First of all, I think that there's a simpler way to achieve what you are trying to do here. The algorithm for finding factors of any given number goes something like this:
(In pseudo-code)

maximumDivisor = squareroot of number; // The maximum possible divisor
for(x = 1 till x <= maximumDivisor, x+=1) {
    Factor = number / x; // Should typically be a floating-point value
    checker = floor of firstFactor; // see <cmath>, and the function floor()
    if(Factor == checker) // to see that Factor is a perfect factor of the given number
        cout << number << " = " << Factor << " x " << x << '\n'; // Output it to the user
}

Now, for any given number, the maximum value of the factor it can have is always less than or equal to its square-root, so then we have to check all the numbers between 1 and the square root, and check if it divides the number perfectly.

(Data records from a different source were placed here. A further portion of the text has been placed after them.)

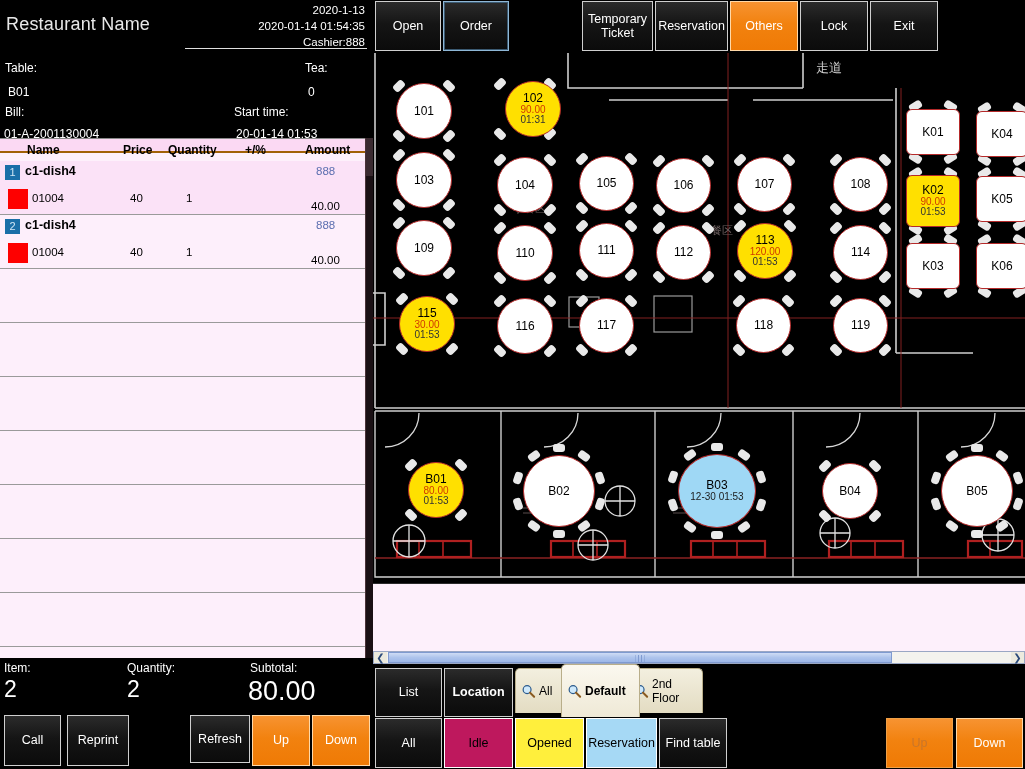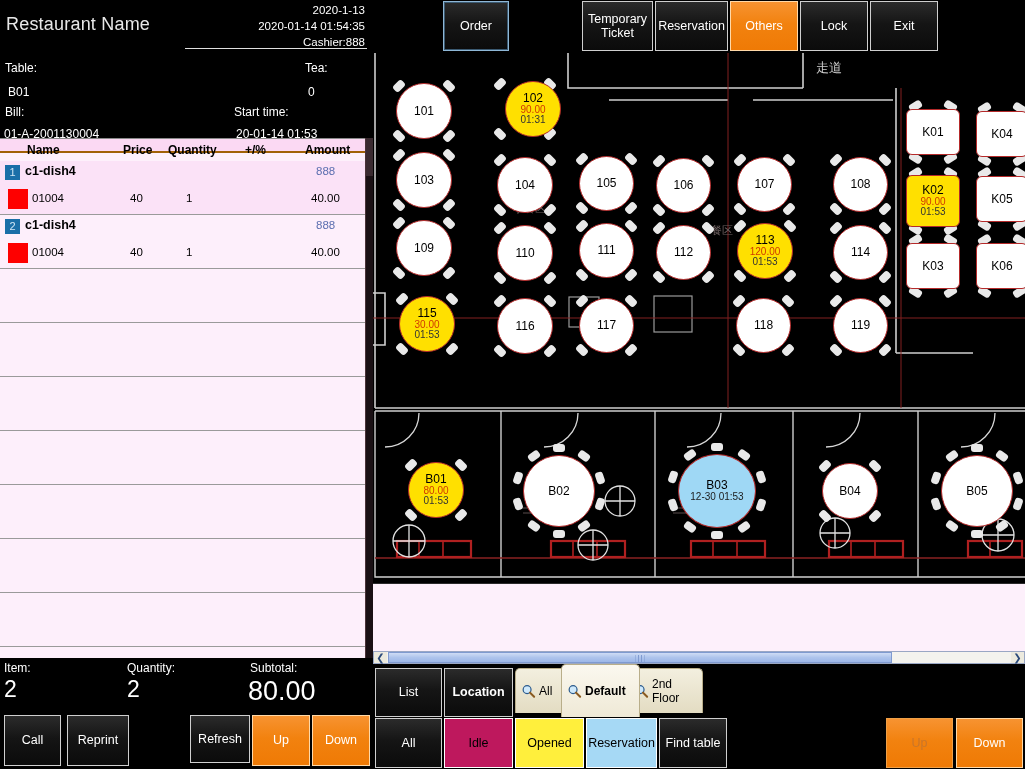--- a/index.html
+++ b/index.html
@@ -214,6 +214,7 @@
   </div>
 
   <div id="topnav">
+    <div class="navbtn btn" style="left:2px;   width:66px;">Open</div>
     <div class="navbtn btn sel" style="left:70px;  width:66px;">Order</div>
     <div class="navbtn btn" style="left:209px; width:71px;">Temporary Ticket</div>
     <div class="navbtn btn" style="left:282px; width:73px;">Reservation</div>

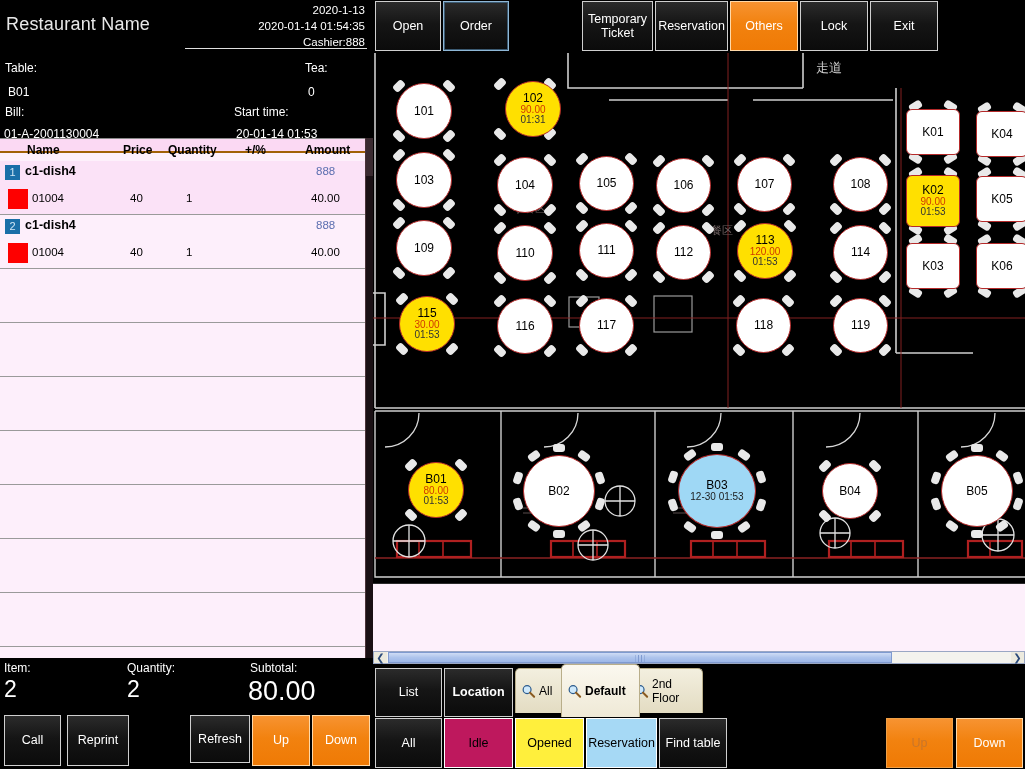--- a/index.html
+++ b/index.html
@@ -52,7 +52,7 @@
   .icode { position: absolute; left: 32px; top: 4px; font-size: 11.5px; color: #000; }
   .iprice { position: absolute; left: 130px; top: 4px; font-size: 11.5px; color: #000; }
   .iqty { position: absolute; left: 186px; top: 4px; font-size: 11.5px; color: #000; }
-  .iamt { position: absolute; left: 311px; top: 4px; font-size: 11.5px; color: #000; }
+  .iamt { position: absolute; left: 311px; top: 12px; font-size: 11.5px; color: #000; }
   .empty-row { height: 54px; border-bottom: 1px solid #9a9a9a; background: #fdeffb; }
 
   #grid-scroll { position: absolute; right: 0; top: 138px; width: 8px; height: 520px; background: #1a1014; border-left: 1px solid #4a3238; }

If it does, then output it in whatever form you want...

Hope this helped :)

Edited 6 Years Ago by amrith92: n/a

First You Call The Function After cin>>a
& Then
accepts values returened by function in b;
In function start Loop with 1 and less than a

also try this code:

#include<iostream>
using namespace std;
void function (int a);
void main ()
{
cout<<"This program finds the factor of a no."<<endl;
int a;
cout<<"Please input a no."<<endl;
cin>>a;
function(a);
}
void function ( int a)
{
    cout<<"the factors of "<<a<<" are :"<<endl;
for(int x=1; x<a ;x++)
{
if (a%x==0)
cout<<x<<endl;
}
}

Edited 3 Years Ago by mike_2000_17: Fixed formatting

@amrith92:

Now, for any given number, the maximum value of the factor it can have is always less than or equal to its square-root

That's wrong. For e.g. sqrt(16) = 4 but factors of 16 are 2,4,8 (and off course 1).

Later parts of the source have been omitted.